What you will do: As the answer, set down the lines below from the one containing "- Webpage to" through the one containing "Client-side program is running", exactly and inclusively, and no others.

Recorded data:

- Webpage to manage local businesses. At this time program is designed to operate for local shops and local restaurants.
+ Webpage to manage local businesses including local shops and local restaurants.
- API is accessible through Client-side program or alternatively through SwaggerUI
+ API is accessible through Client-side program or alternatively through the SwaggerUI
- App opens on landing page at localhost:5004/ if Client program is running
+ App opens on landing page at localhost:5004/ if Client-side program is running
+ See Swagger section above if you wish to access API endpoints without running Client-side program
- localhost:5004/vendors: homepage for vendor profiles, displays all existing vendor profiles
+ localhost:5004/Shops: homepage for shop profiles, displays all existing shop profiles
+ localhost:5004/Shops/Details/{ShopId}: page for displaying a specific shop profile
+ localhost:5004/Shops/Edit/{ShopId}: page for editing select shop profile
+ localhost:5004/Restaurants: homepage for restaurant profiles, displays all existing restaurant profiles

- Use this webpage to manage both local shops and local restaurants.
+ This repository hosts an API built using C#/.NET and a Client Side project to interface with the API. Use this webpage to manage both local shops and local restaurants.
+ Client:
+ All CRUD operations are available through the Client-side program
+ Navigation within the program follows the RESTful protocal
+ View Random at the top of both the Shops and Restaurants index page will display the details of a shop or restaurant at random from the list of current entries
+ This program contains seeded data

---

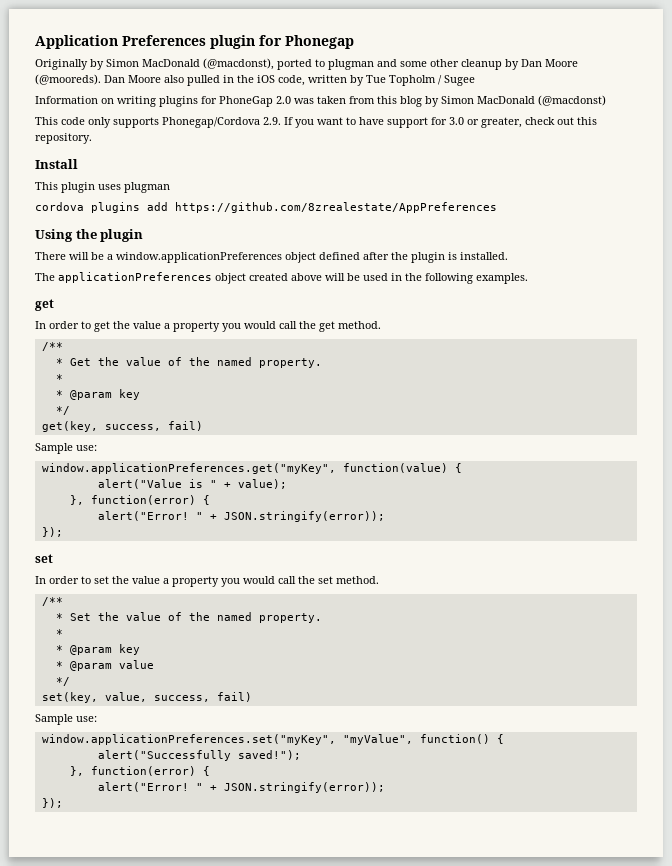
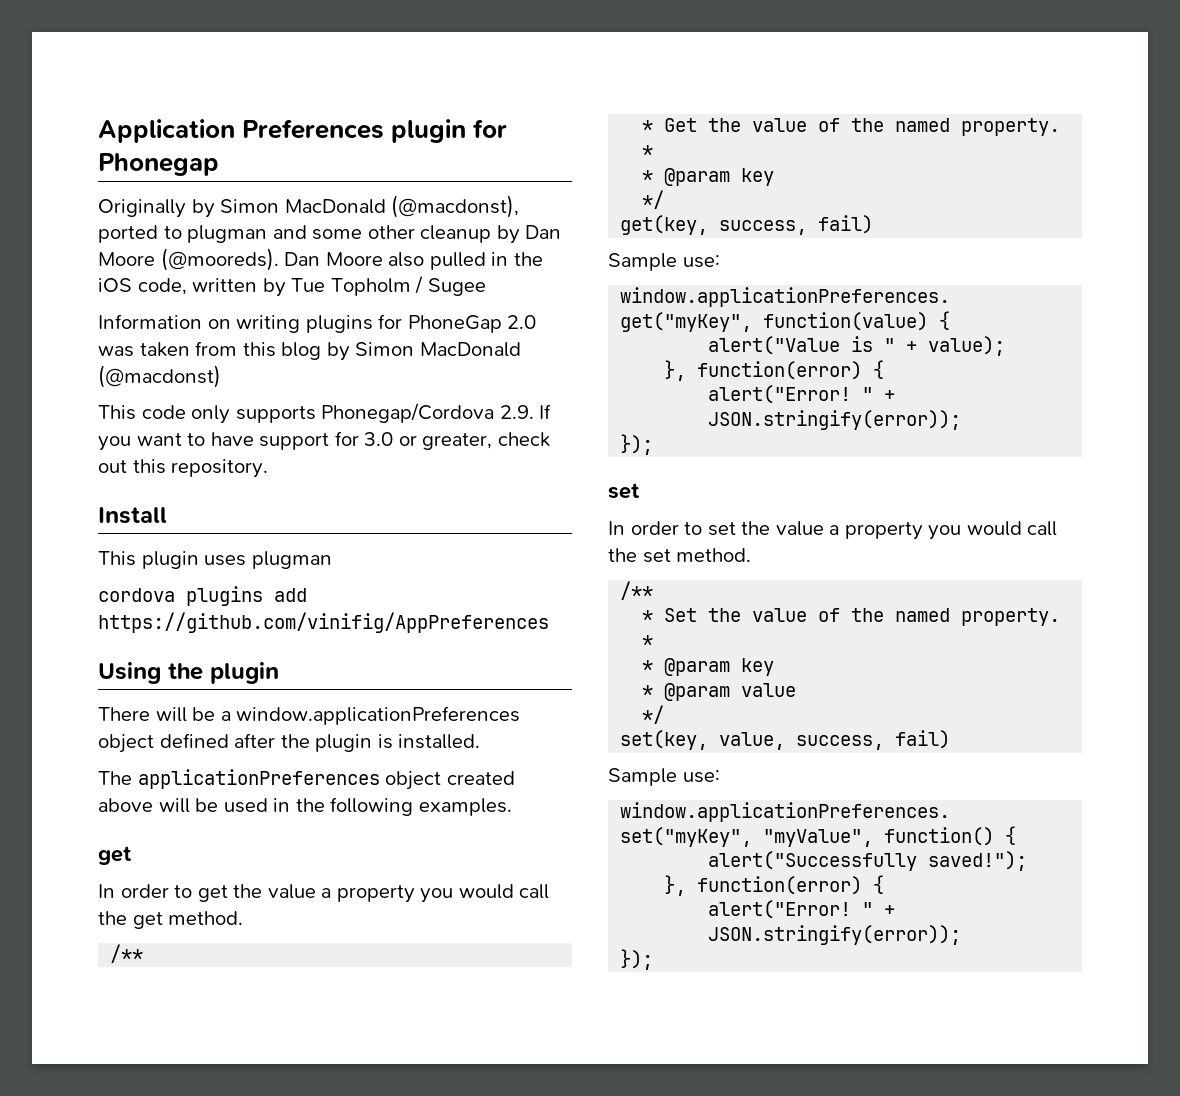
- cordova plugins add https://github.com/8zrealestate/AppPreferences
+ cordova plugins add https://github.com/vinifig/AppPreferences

Problem solution:
- Webpage to manage local businesses. At this time program is designed to operate for local shops and local restaurants.
+ Webpage to manage local businesses including local shops and local restaurants.
- API is accessible through Client-side program or alternatively through SwaggerUI
+ API is accessible through Client-side program or alternatively through the SwaggerUI
- App opens on landing page at localhost:5004/ if Client program is running
+ App opens on landing page at localhost:5004/ if Client-side program is running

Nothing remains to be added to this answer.